# Required action:
Determine which lines of the records include the word "none", and copy them.

# Stored data entries:
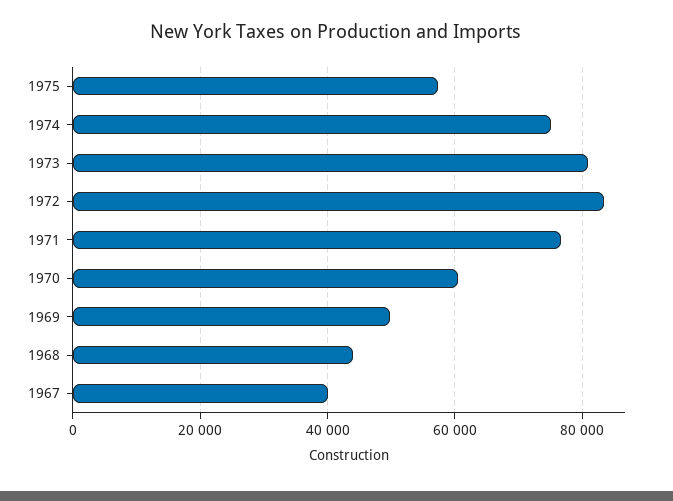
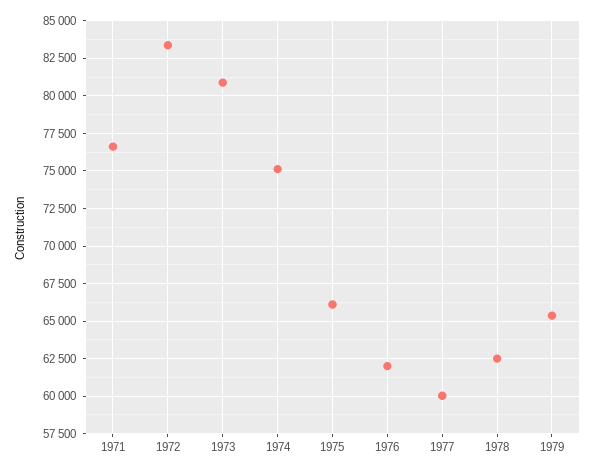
1975: 58000 -> 66000
1970: 60000 -> none
1969: 50000 -> none
1968: 44000 -> none
1967: 40000 -> none
1976: none -> 62000
1977: none -> 60000
1978: none -> 62500
1979: none -> 65500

# Answer to this problem:
1970: 60000 -> none
1969: 50000 -> none
1968: 44000 -> none
1967: 40000 -> none
1976: none -> 62000
1977: none -> 60000
1978: none -> 62500
1979: none -> 65500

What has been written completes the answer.